**What the task requires:** Output only the lines that run from the line holding "(129, 202) none" to the end of the data below, including both ends, without any pictures.

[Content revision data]
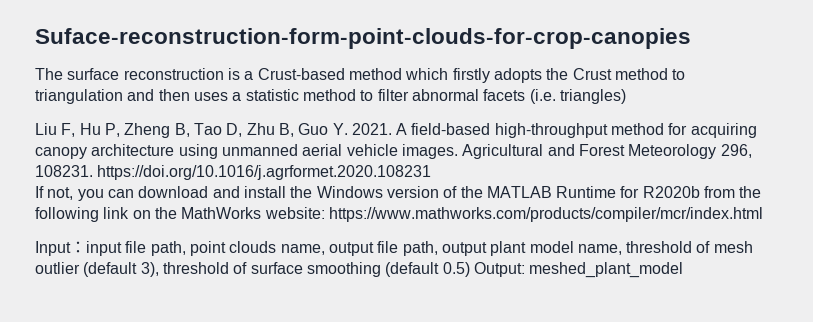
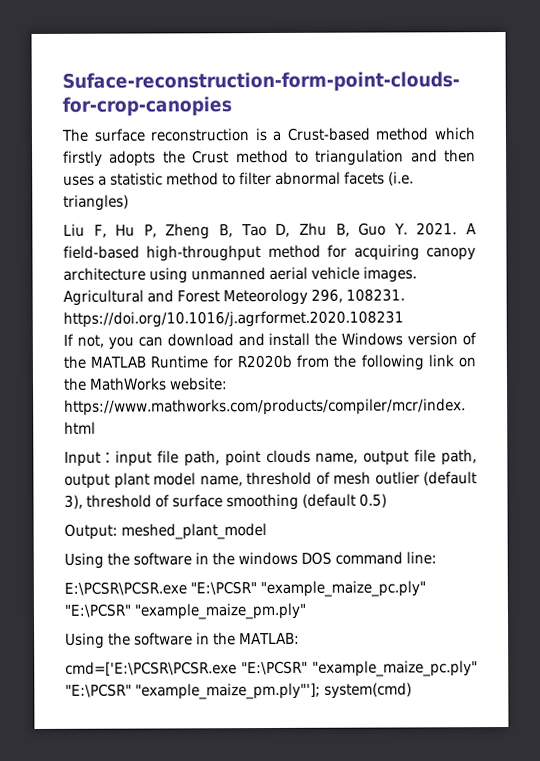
(470, 269) none -> (387, 500) //
(684, 270) none -> [64,551,437,569] [64,580,426,598] [64,602,306,620] [65,632,300,649] [65,660,478,677] [65,682,412,700] // Using the software in the windows DOS command line: // E:\PCSR\PCSR.exe "E:\PCSR" "example_maize_pc.ply" "E:\PCSR" "example_maize_pm.ply" // Using the software in the MATLAB: // cmd=['E:\PCSR\PCSR.exe "E:\PCSR" "example_maize_pc.ply" "E:\PCSR" "example_maize_pm.ply"']; system(cmd)

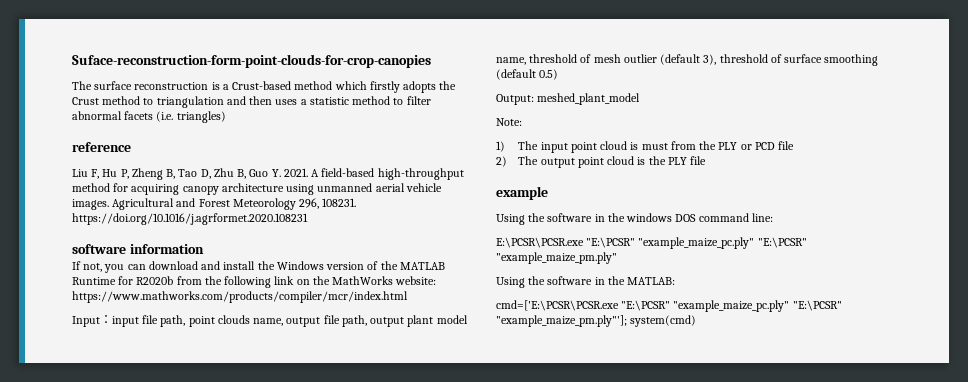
(129, 202) none -> [72,142,131,152] // reference
(404, 319) none -> [72,244,204,254] // software information
(267, 531) none -> [496,118,522,126] [496,141,794,153] [496,156,707,168] [496,186,548,200] // Note: // 1) The input point cloud is must from the PLY or PCD file // 2) The output point cloud is the PLY file // example

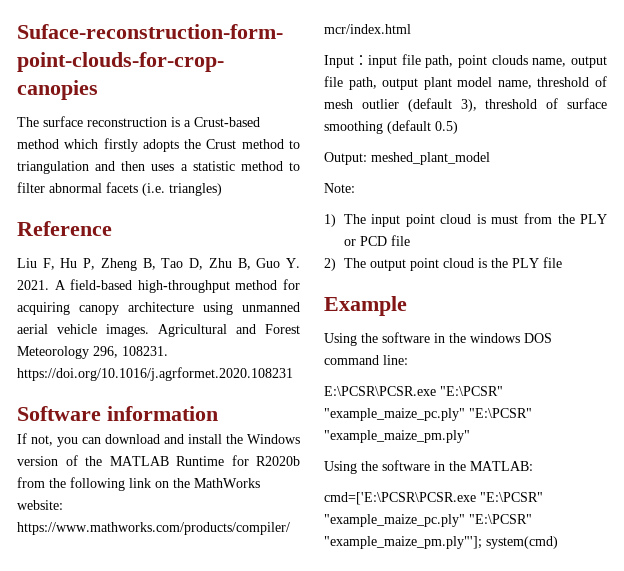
[72,142,131,152] reference -> [17,221,112,236] Reference
[72,244,126,254] software -> [17,406,101,421] Software
[496,186,548,200] example -> [324,296,407,316] Example

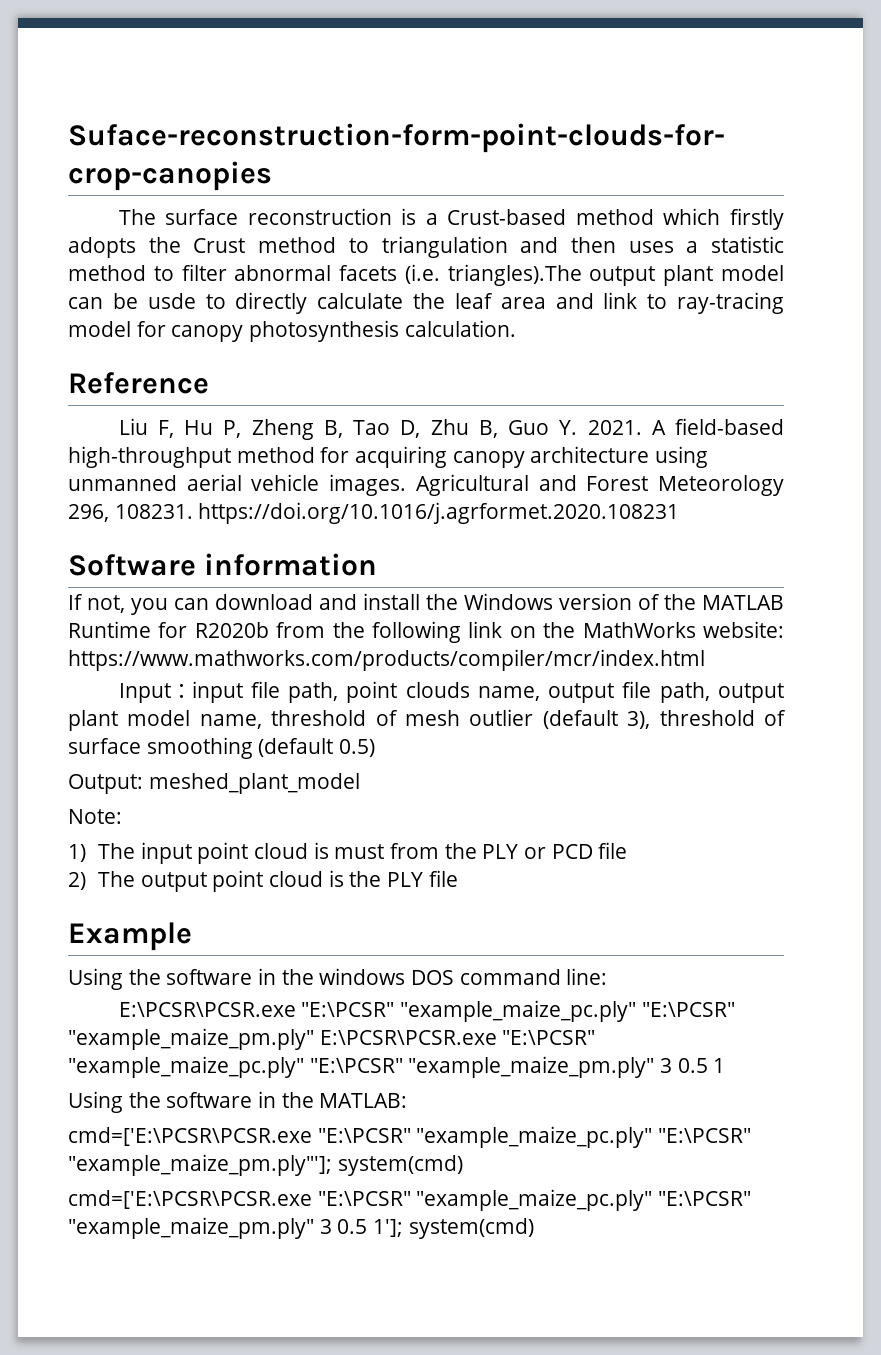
[169,183,222,196] triangles) -> [447,264,785,286] [68,292,785,314] [68,320,516,342] triangles).The output plant model can be usde to directly calculate the leaf area and link to ray-tracing model for canopy photosynthesis calculation.
(470, 436) none -> [319,1030,596,1045] [68,1056,726,1078] E:\PCSR\PCSR.exe "E:\PCSR" "example_maize_pc.ply" "E:\PCSR" "example_maize_pm.ply" 3 0.5 1
(558, 542) none -> [68,1189,752,1211] [68,1217,534,1239] // cmd=['E:\PCSR\PCSR.exe "E:\PCSR" "example_maize_pc.ply" "E:\PCSR" "example_maize_pm.ply" 3 0.5 1']; system(cmd)

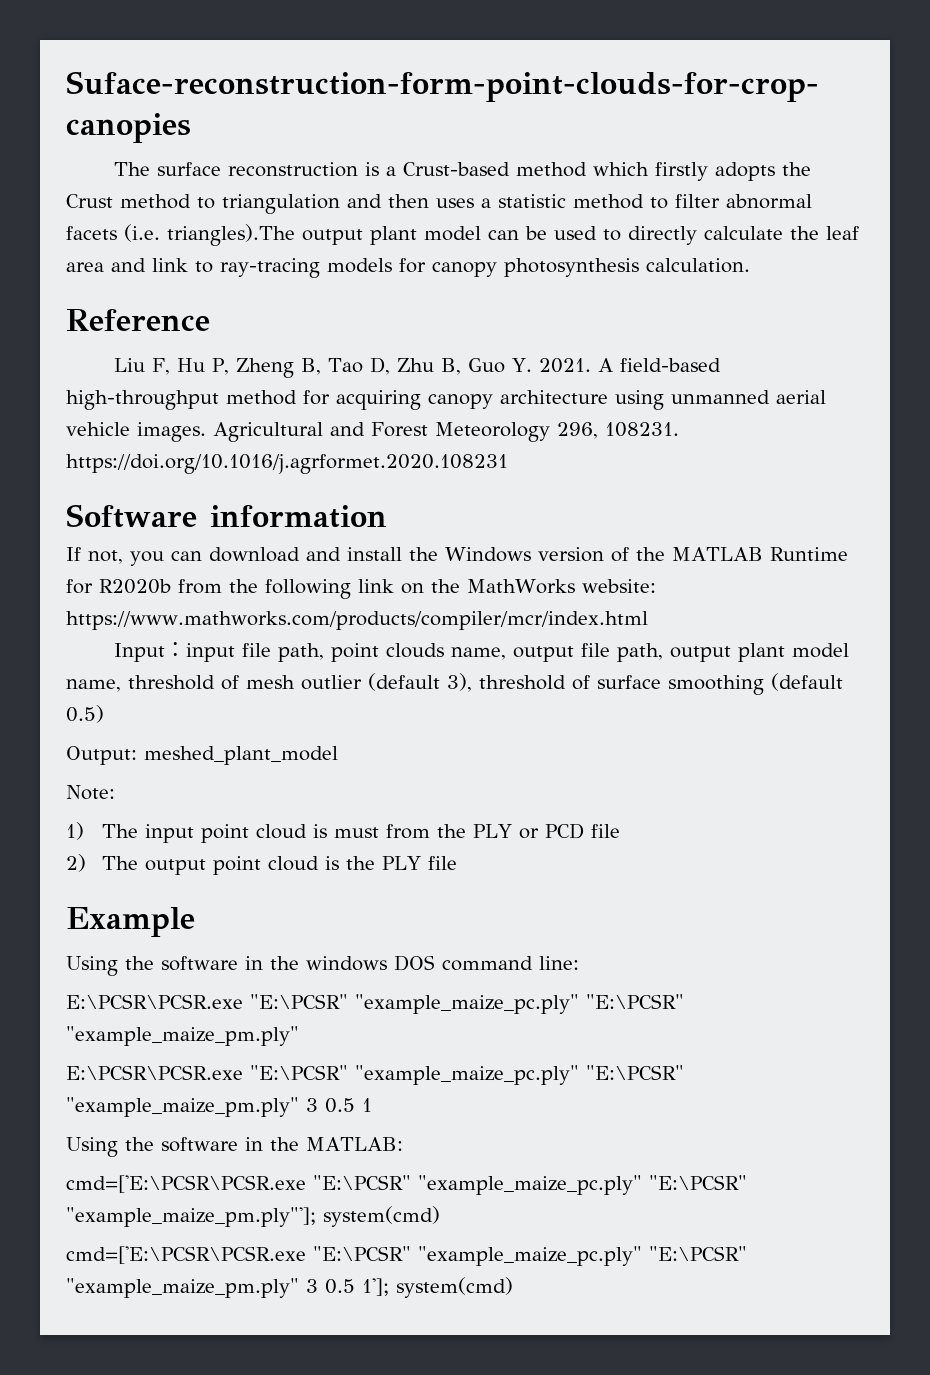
[147,293,196,309] usde -> [554,226,597,240] used
[68,321,131,337] model -> [327,258,392,273] models
(314, 1039) none -> (299, 1036) //

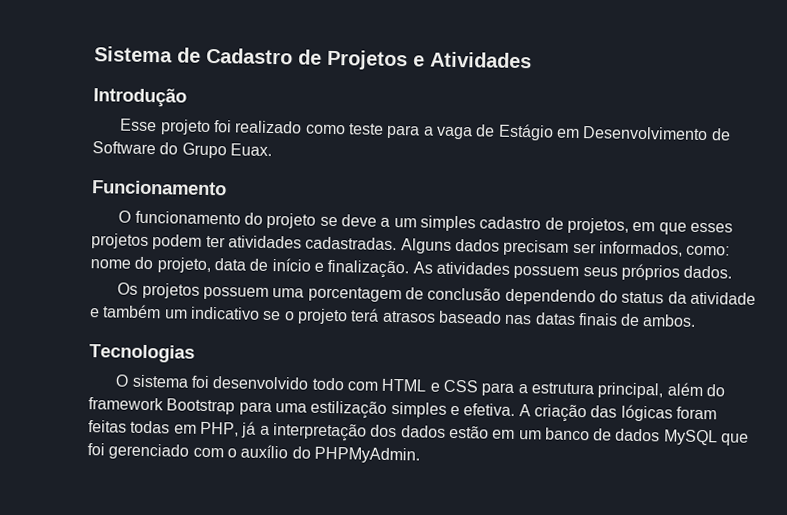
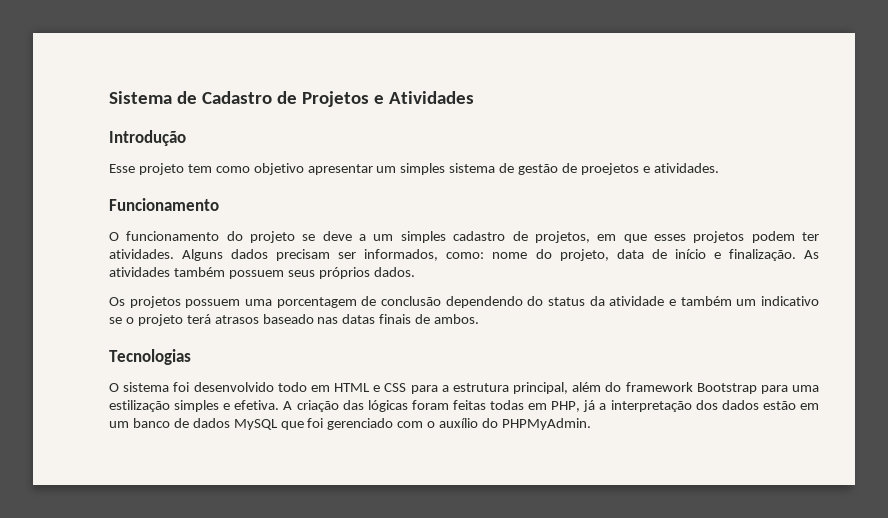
[214,120,731,141] [92,141,272,159] foi realizado como teste para a vaga de Estágio em Desenvolvimento de Software do Grupo Euax. -> [187,163,719,175] tem como objetivo apresentar um simples sistema de gestão de proejetos e atividades.
[227,235,398,251] atividades cadastradas. -> [109,249,174,259] atividades.
(510, 268) none -> [173,267,225,277] também
[347,381,379,391] com -> [310,385,330,392] em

**Task answer:**
(129, 202) none -> [72,142,131,152] // reference
(404, 319) none -> [72,244,204,254] // software information
(267, 531) none -> [496,118,522,126] [496,141,794,153] [496,156,707,168] [496,186,548,200] // Note: // 1) The input point cloud is must from the PLY or PCD file // 2) The output point cloud is the PLY file // example

[72,142,131,152] reference -> [17,221,112,236] Reference
[72,244,126,254] software -> [17,406,101,421] Software
[496,186,548,200] example -> [324,296,407,316] Example

[169,183,222,196] triangles) -> [447,264,785,286] [68,292,785,314] [68,320,516,342] triangles).The output plant model can be usde to directly calculate the leaf area and link to ray-tracing model for canopy photosynthesis calculation.
(470, 436) none -> [319,1030,596,1045] [68,1056,726,1078] E:\PCSR\PCSR.exe "E:\PCSR" "example_maize_pc.ply" "E:\PCSR" "example_maize_pm.ply" 3 0.5 1
(558, 542) none -> [68,1189,752,1211] [68,1217,534,1239] // cmd=['E:\PCSR\PCSR.exe "E:\PCSR" "example_maize_pc.ply" "E:\PCSR" "example_maize_pm.ply" 3 0.5 1']; system(cmd)

[147,293,196,309] usde -> [554,226,597,240] used
[68,321,131,337] model -> [327,258,392,273] models
(314, 1039) none -> (299, 1036) //

[214,120,731,141] [92,141,272,159] foi realizado como teste para a vaga de Estágio em Desenvolvimento de Software do Grupo Euax. -> [187,163,719,175] tem como objetivo apresentar um simples sistema de gestão de proejetos e atividades.
[227,235,398,251] atividades cadastradas. -> [109,249,174,259] atividades.
(510, 268) none -> [173,267,225,277] também
[347,381,379,391] com -> [310,385,330,392] em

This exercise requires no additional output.